Required action:
Write out, word for word, only the lines from the one containing "Small Quran: 190" through the final line of the data.

Supplied entries:

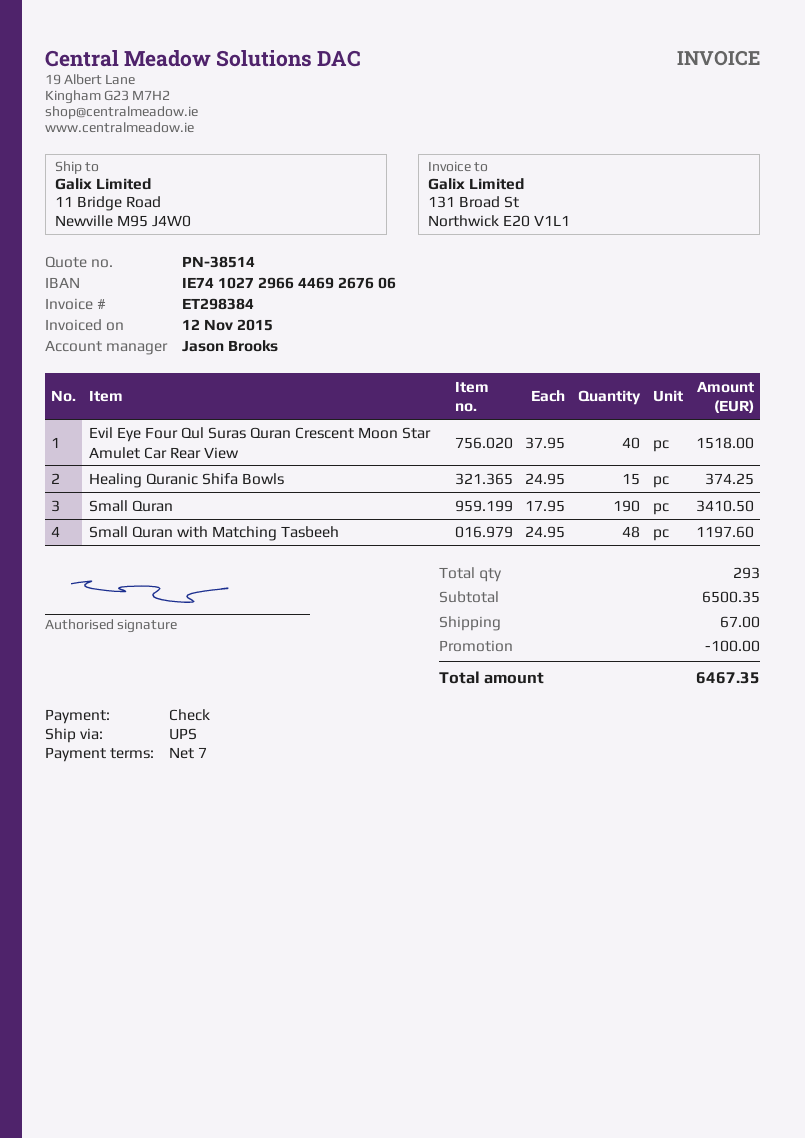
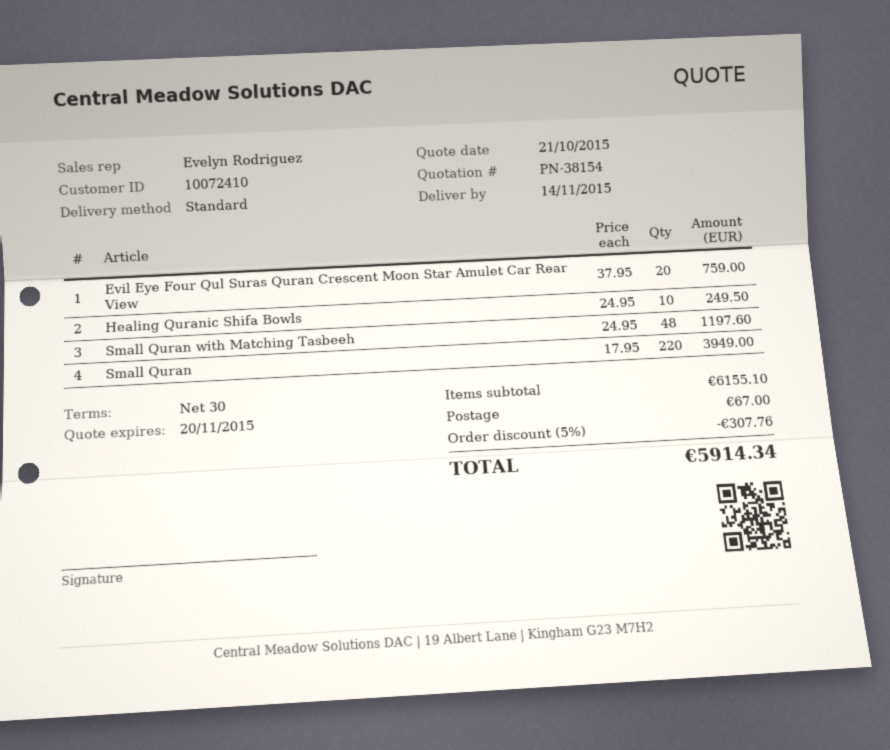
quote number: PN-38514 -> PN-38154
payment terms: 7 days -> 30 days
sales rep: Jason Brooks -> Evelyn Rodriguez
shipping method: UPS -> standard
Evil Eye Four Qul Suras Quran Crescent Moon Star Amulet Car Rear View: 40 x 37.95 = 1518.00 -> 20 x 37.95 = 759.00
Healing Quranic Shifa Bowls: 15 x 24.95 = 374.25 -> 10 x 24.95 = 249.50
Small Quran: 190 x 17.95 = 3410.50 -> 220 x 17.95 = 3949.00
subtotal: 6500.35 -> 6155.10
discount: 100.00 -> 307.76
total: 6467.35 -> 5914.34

Solution to this exercise:
Small Quran: 190 x 17.95 = 3410.50 -> 220 x 17.95 = 3949.00
subtotal: 6500.35 -> 6155.10
discount: 100.00 -> 307.76
total: 6467.35 -> 5914.34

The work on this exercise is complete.